** PROMPT **
From the first line to the last, please print the entries exactly, omitting pictures.

** Modification records **
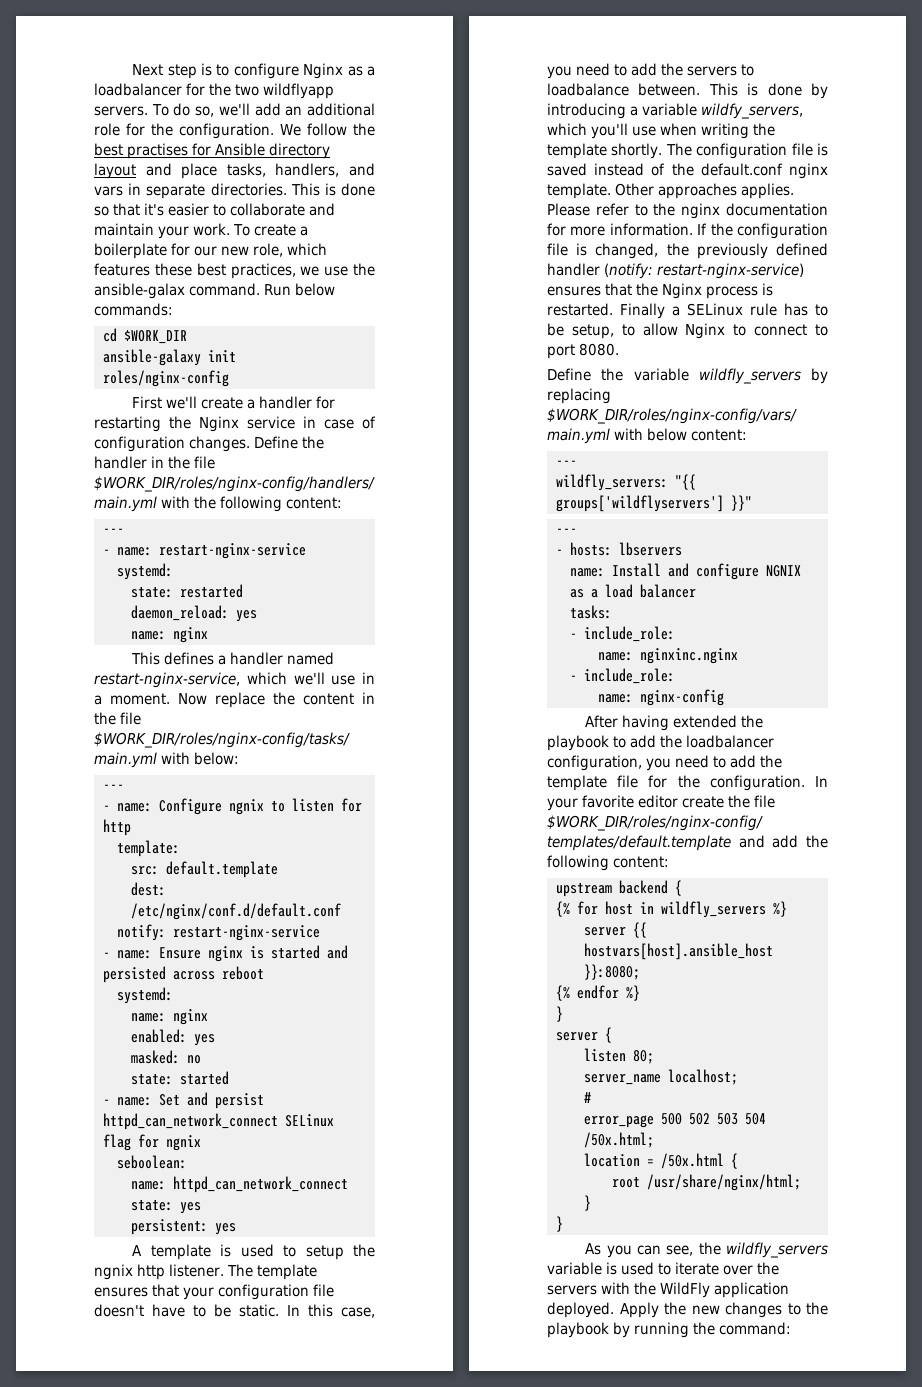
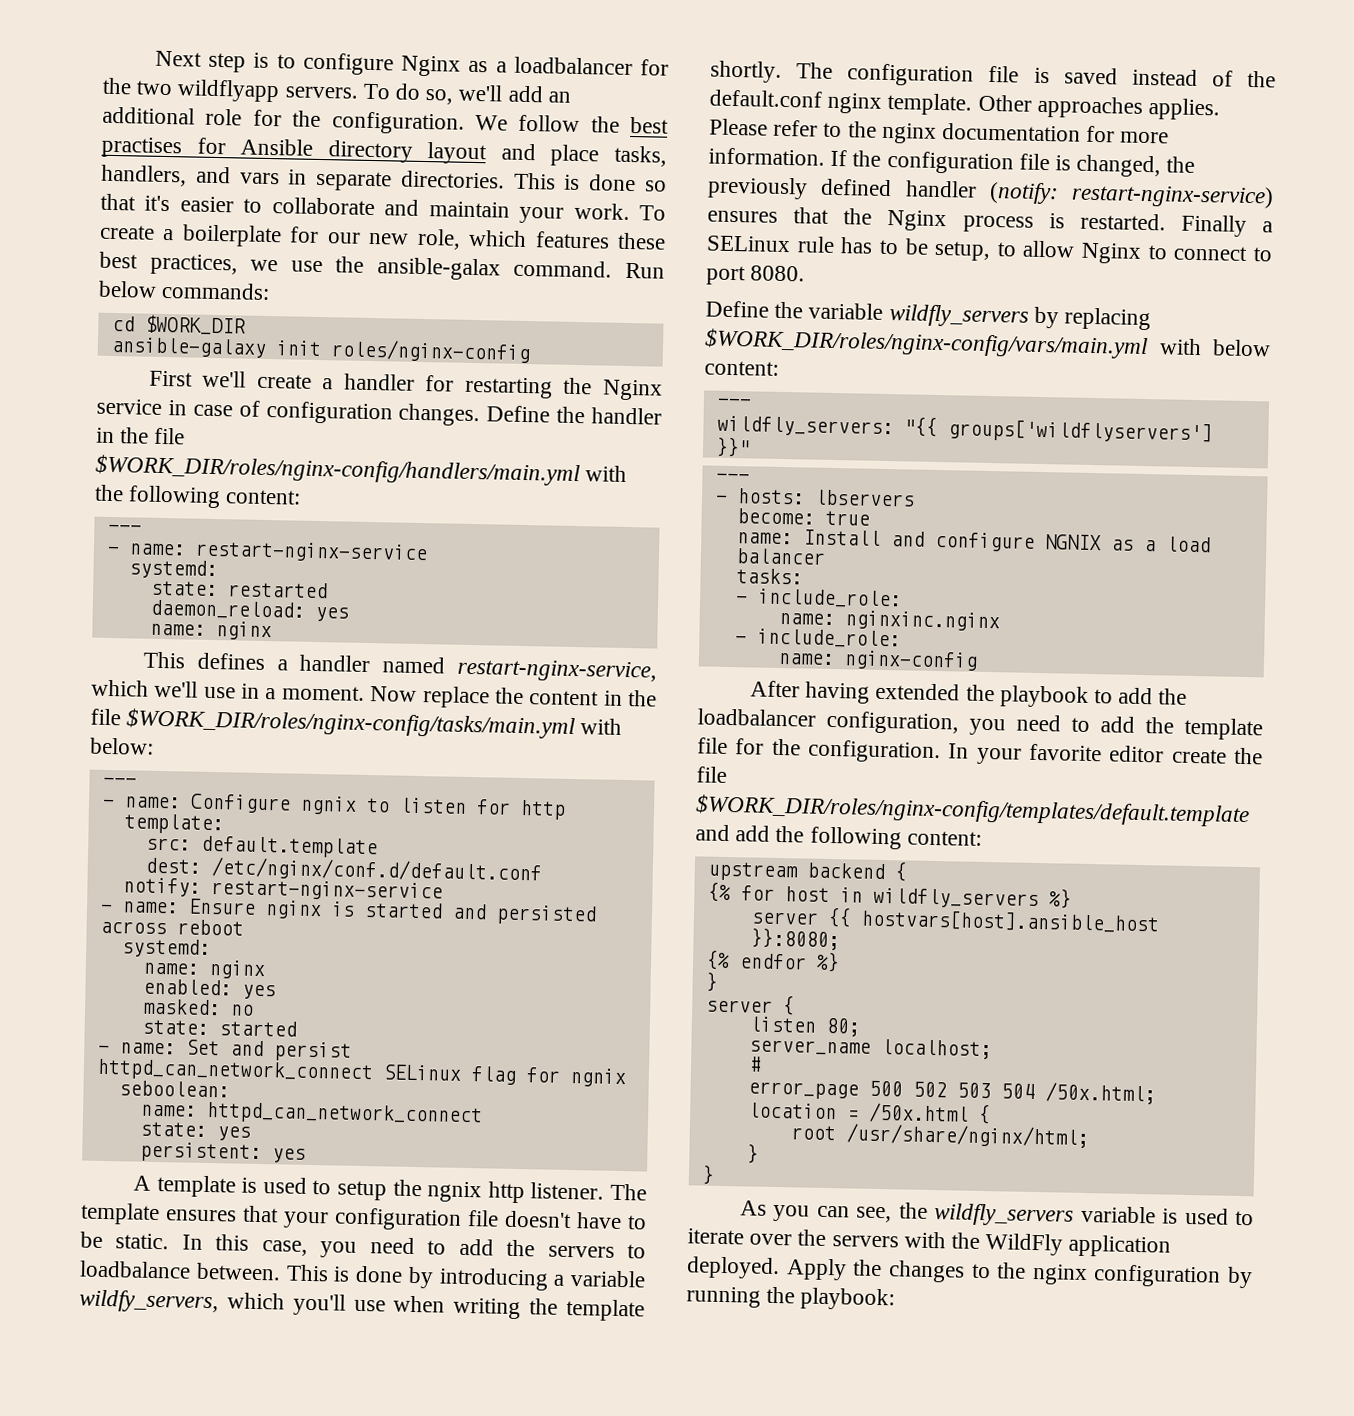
(682, 549) none -> [736,508,870,526] // become: true
[691,1305,720,1315] new -> (883, 1268) none
[547,1322,609,1338] playbook -> [1031,1263,1222,1288] nginx configuration
[719,1322,792,1335] command: -> [800,1287,896,1311] playbook:

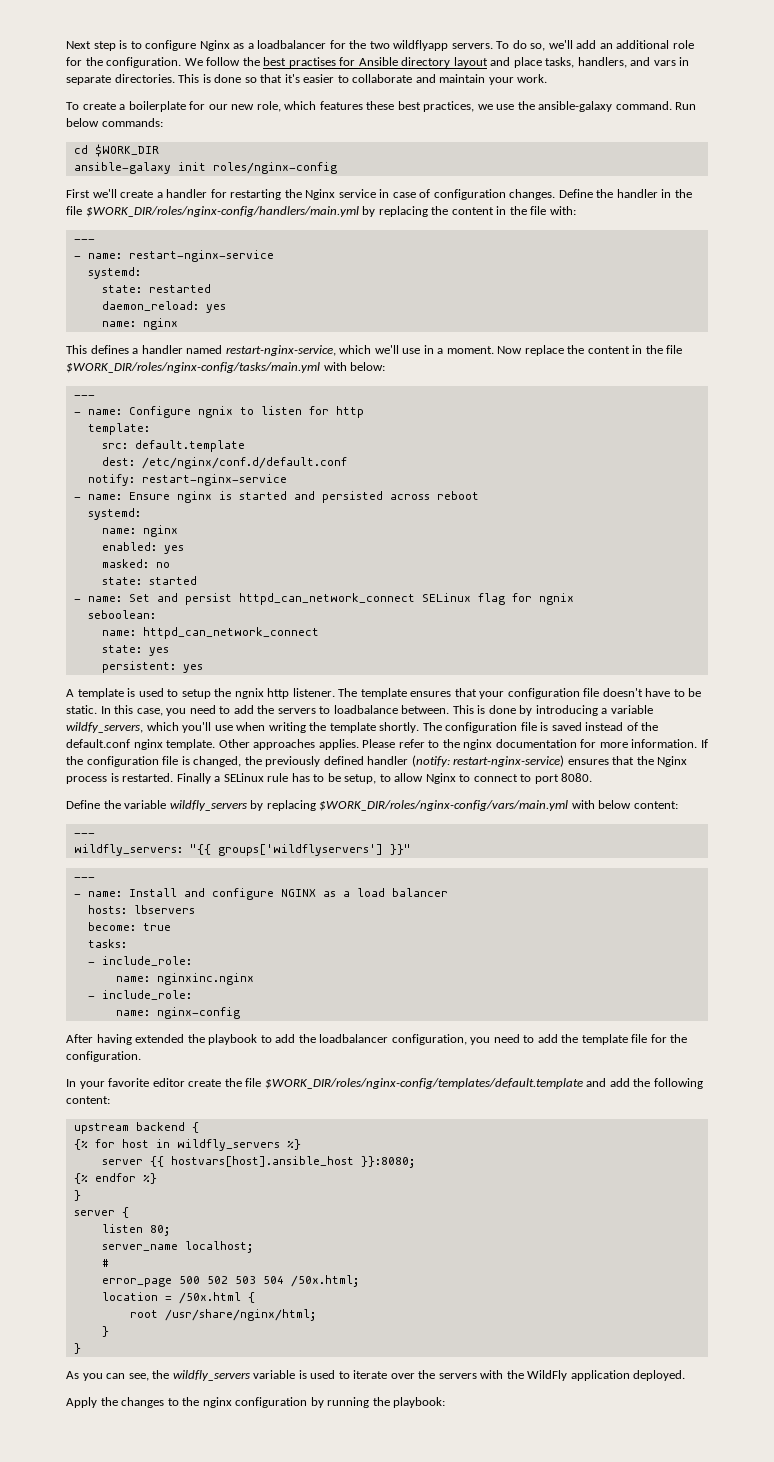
(630, 211) none -> (548, 78) //
[376,257,501,281] ansible-galax -> [538,101,613,112] ansible-galaxy
[585,465,628,482] [94,484,302,509] with the following content: -> [362,206,576,217] by replacing the content in the file with:
[736,488,915,507] [736,508,870,526] [736,529,1211,553] [735,548,826,565] hosts: lbservers // become: true // name: Install and configure NGNIX as a load balancer -> [87,888,448,900] [87,905,195,914] [87,922,171,931] name: Install and configure NGINX as a load balancer // hosts: lbservers // become: true
(941, 751) none -> (141, 1056) //
(780, 1268) none -> (686, 1375) //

** EXERCISE SOLUTION **
(682, 549) none -> [736,508,870,526] // become: true
[691,1305,720,1315] new -> (883, 1268) none
[547,1322,609,1338] playbook -> [1031,1263,1222,1288] nginx configuration
[719,1322,792,1335] command: -> [800,1287,896,1311] playbook:

(630, 211) none -> (548, 78) //
[376,257,501,281] ansible-galax -> [538,101,613,112] ansible-galaxy
[585,465,628,482] [94,484,302,509] with the following content: -> [362,206,576,217] by replacing the content in the file with:
[736,488,915,507] [736,508,870,526] [736,529,1211,553] [735,548,826,565] hosts: lbservers // become: true // name: Install and configure NGNIX as a load balancer -> [87,888,448,900] [87,905,195,914] [87,922,171,931] name: Install and configure NGINX as a load balancer // hosts: lbservers // become: true
(941, 751) none -> (141, 1056) //
(780, 1268) none -> (686, 1375) //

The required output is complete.